[Structured diff data]
== Segment start ==
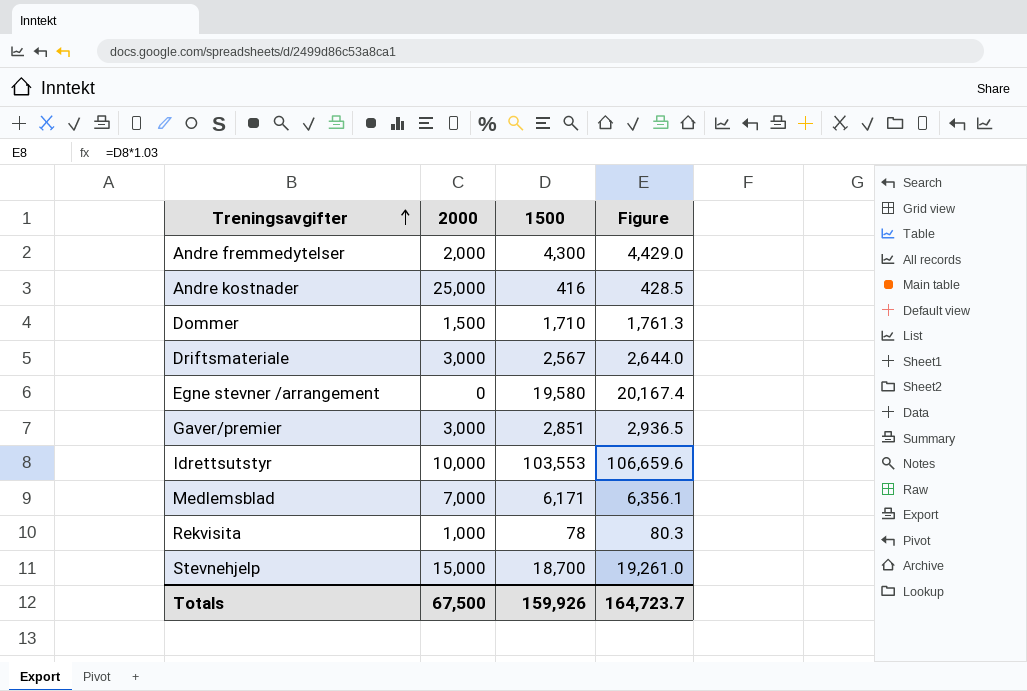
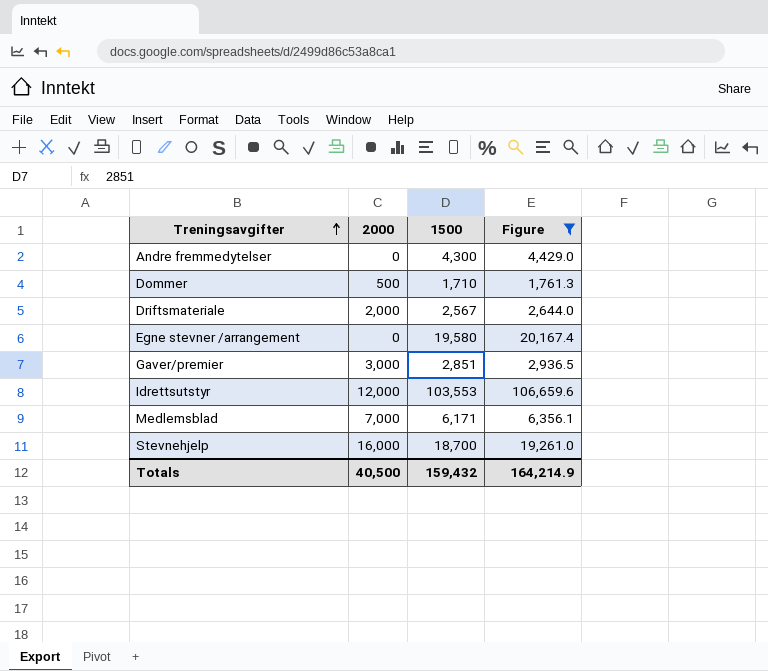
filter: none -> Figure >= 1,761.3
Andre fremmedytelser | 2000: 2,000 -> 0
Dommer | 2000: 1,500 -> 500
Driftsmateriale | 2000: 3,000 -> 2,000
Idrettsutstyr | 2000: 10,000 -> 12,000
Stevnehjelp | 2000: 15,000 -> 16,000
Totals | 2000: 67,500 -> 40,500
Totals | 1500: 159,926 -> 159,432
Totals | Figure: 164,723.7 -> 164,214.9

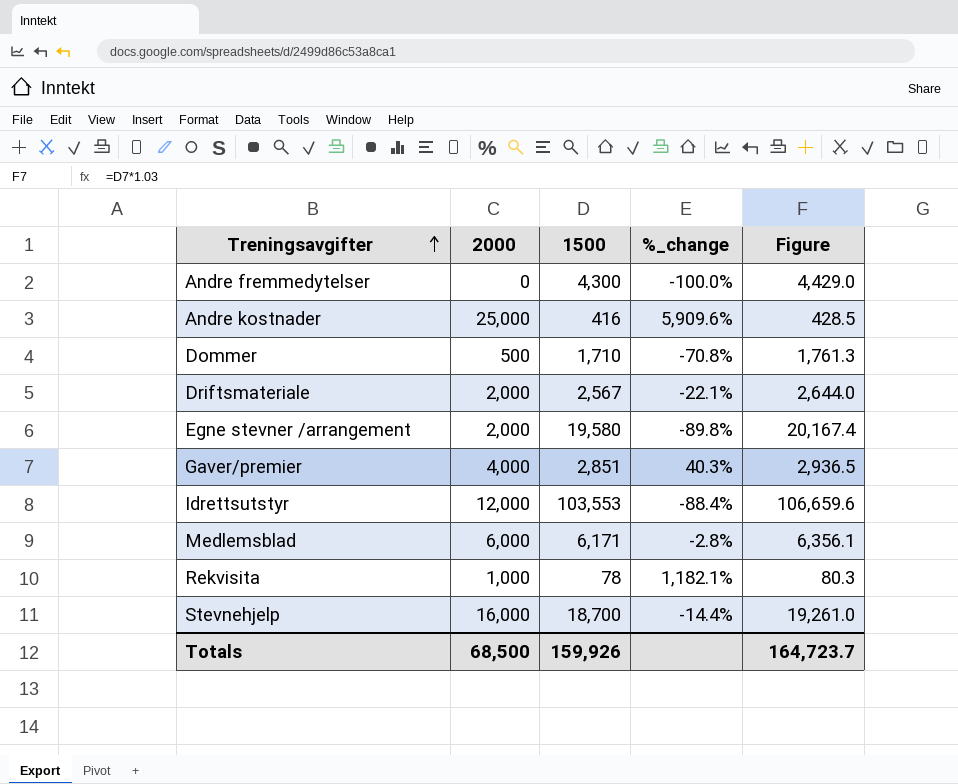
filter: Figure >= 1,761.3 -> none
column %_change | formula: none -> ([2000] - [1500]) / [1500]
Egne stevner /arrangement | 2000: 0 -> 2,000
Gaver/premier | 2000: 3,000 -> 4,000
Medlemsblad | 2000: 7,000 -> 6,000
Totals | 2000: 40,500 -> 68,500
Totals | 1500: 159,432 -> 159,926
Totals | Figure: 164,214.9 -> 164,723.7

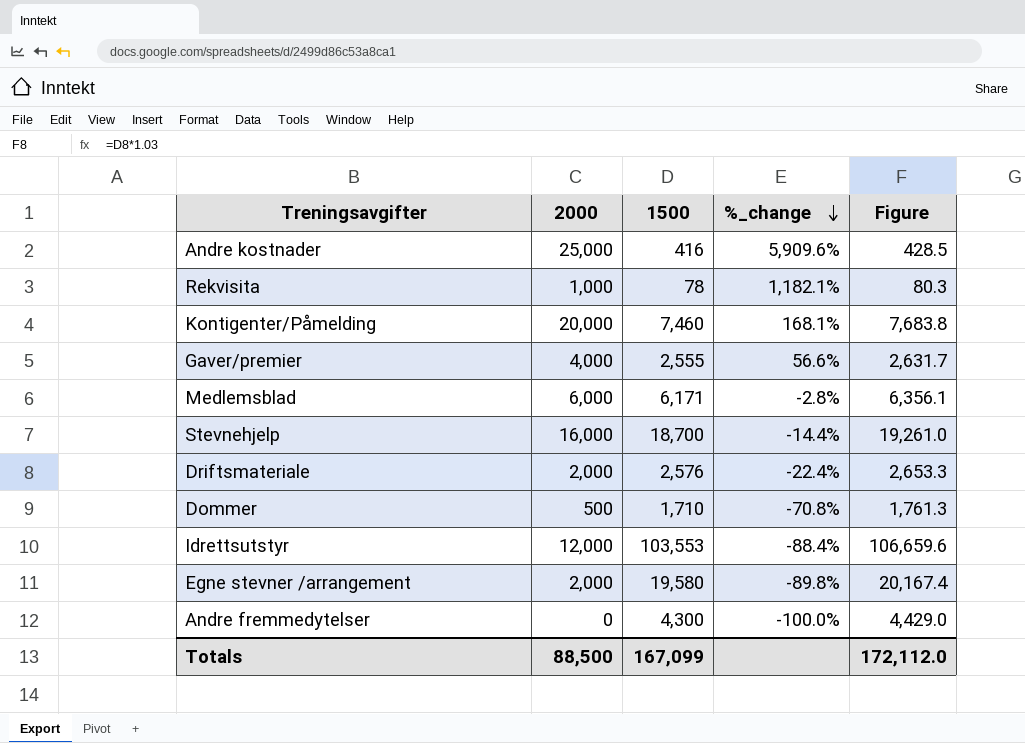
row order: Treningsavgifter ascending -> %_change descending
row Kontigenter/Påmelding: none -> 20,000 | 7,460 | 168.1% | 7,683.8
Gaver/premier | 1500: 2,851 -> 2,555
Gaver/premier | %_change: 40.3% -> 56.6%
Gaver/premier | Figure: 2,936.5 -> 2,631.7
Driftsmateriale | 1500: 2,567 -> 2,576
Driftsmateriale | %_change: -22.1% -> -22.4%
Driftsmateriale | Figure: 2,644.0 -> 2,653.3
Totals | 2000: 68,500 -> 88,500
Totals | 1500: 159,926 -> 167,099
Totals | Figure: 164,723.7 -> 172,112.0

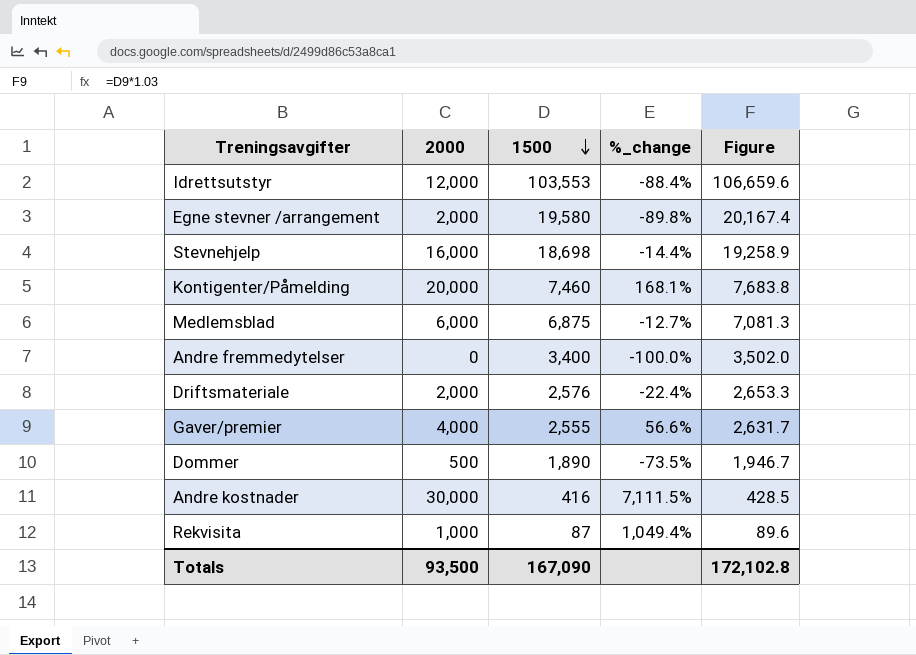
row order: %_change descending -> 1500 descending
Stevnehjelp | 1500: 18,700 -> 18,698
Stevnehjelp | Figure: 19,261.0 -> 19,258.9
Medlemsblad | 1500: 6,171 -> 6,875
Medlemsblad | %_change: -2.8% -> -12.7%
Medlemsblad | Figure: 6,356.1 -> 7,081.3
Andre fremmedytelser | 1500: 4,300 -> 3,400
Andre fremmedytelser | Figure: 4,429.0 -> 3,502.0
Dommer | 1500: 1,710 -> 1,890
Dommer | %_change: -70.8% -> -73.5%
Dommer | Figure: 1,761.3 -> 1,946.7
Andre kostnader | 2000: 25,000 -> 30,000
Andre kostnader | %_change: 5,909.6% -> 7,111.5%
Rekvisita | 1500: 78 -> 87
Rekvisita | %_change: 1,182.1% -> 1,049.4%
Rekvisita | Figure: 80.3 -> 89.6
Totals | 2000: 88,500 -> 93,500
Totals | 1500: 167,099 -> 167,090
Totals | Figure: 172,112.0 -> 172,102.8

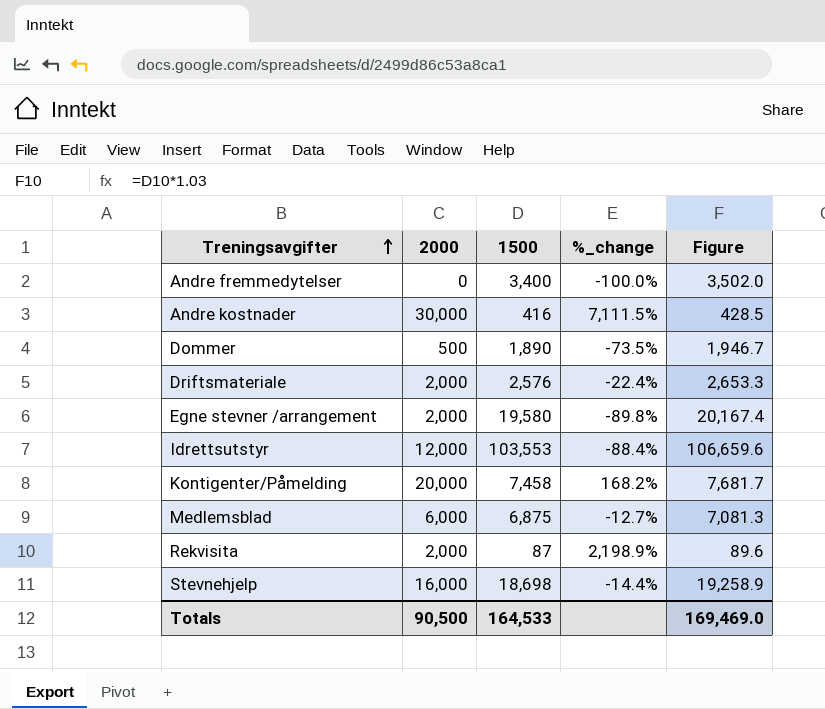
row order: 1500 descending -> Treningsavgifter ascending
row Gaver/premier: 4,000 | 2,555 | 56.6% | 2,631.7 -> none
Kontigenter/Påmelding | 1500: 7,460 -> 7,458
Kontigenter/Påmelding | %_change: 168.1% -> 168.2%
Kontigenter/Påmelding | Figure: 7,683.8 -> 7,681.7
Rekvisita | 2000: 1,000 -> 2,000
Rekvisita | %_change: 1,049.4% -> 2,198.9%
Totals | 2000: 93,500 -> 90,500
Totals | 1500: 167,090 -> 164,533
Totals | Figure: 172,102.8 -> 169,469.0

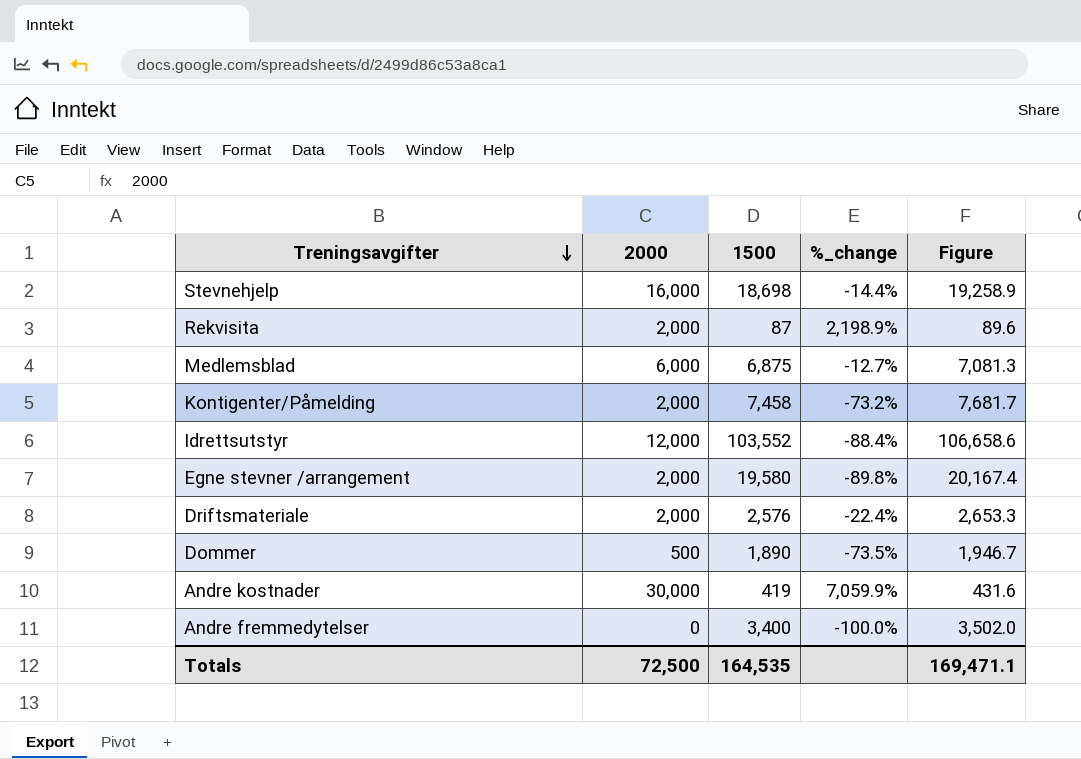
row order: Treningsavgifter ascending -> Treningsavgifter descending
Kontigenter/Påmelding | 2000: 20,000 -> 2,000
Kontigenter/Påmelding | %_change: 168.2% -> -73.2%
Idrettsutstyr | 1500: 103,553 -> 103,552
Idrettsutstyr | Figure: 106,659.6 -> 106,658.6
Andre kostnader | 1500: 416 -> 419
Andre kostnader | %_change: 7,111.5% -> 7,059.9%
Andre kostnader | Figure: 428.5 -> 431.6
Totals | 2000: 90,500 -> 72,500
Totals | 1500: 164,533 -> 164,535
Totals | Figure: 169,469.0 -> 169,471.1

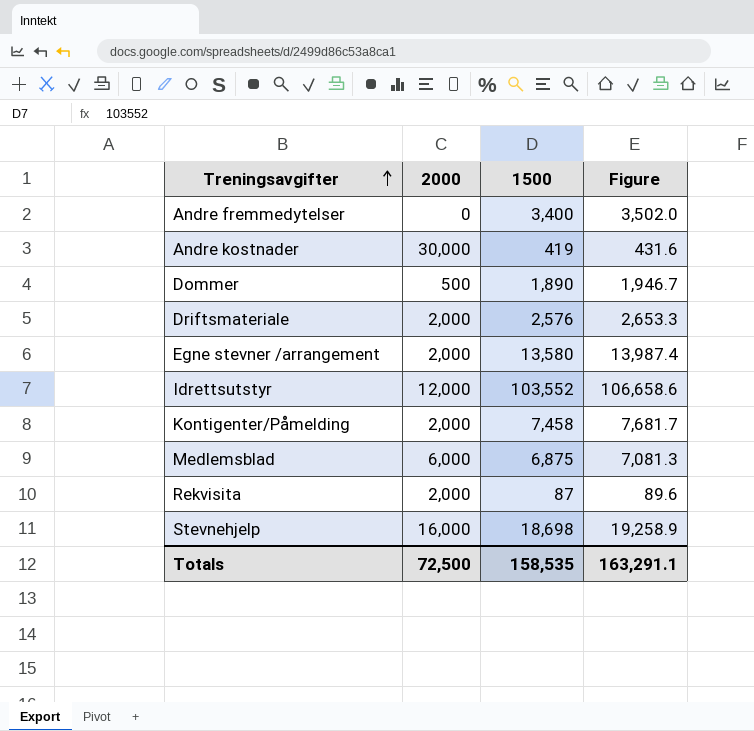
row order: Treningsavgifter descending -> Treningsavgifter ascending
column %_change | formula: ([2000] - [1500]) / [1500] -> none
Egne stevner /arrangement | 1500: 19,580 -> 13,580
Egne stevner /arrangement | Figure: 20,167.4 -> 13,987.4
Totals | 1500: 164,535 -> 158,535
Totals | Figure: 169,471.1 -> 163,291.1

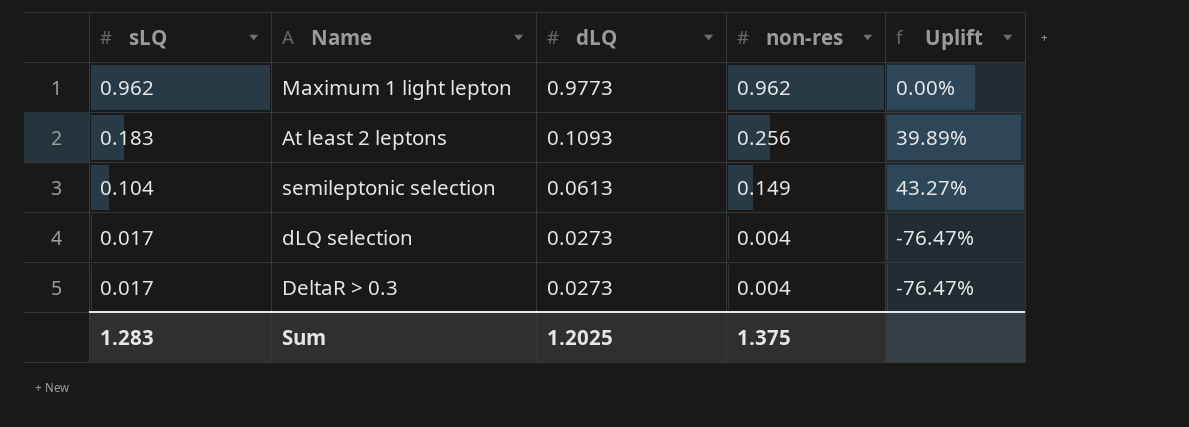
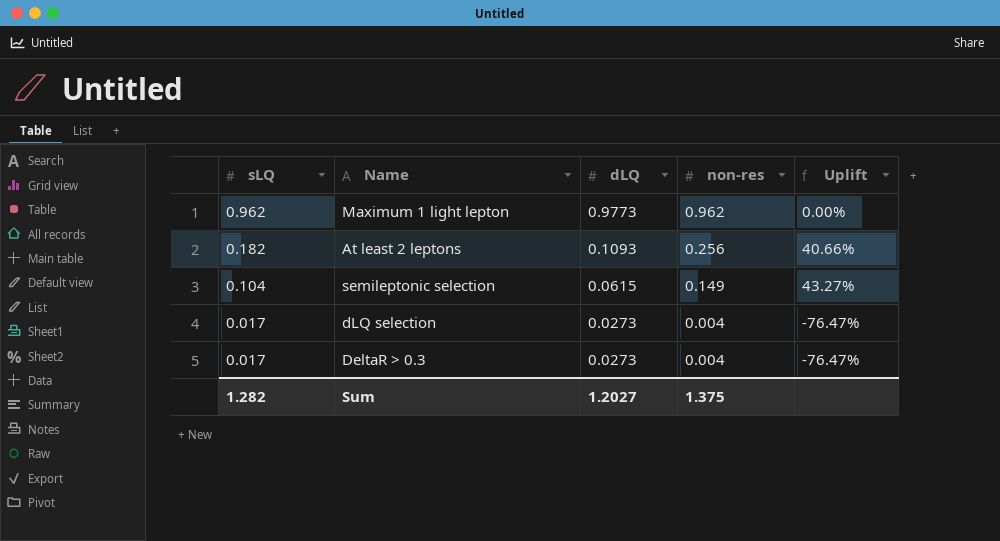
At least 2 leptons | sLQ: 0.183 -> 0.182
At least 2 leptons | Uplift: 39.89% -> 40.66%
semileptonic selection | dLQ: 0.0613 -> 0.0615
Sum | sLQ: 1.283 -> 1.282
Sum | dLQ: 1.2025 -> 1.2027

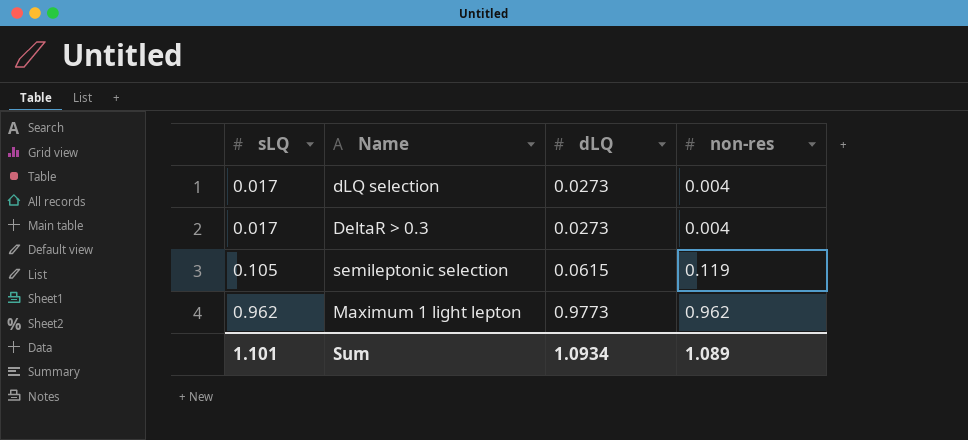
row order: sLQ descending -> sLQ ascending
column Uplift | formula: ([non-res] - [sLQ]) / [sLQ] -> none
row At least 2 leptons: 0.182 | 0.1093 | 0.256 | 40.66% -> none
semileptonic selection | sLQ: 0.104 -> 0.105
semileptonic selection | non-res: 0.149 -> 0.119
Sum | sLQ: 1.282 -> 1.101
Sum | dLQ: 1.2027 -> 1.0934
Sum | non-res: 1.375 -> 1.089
== Segment end ==
Wherever the line holding "Andre fremmedytelser | Figure: 4,429.0" falls in the entries above, copy exactly from it through the line holding "Totals | 1500: 167,099 -> 167,090", inclusive, and add nothing.

Andre fremmedytelser | Figure: 4,429.0 -> 3,502.0
Dommer | 1500: 1,710 -> 1,890
Dommer | %_change: -70.8% -> -73.5%
Dommer | Figure: 1,761.3 -> 1,946.7
Andre kostnader | 2000: 25,000 -> 30,000
Andre kostnader | %_change: 5,909.6% -> 7,111.5%
Rekvisita | 1500: 78 -> 87
Rekvisita | %_change: 1,182.1% -> 1,049.4%
Rekvisita | Figure: 80.3 -> 89.6
Totals | 2000: 88,500 -> 93,500
Totals | 1500: 167,099 -> 167,090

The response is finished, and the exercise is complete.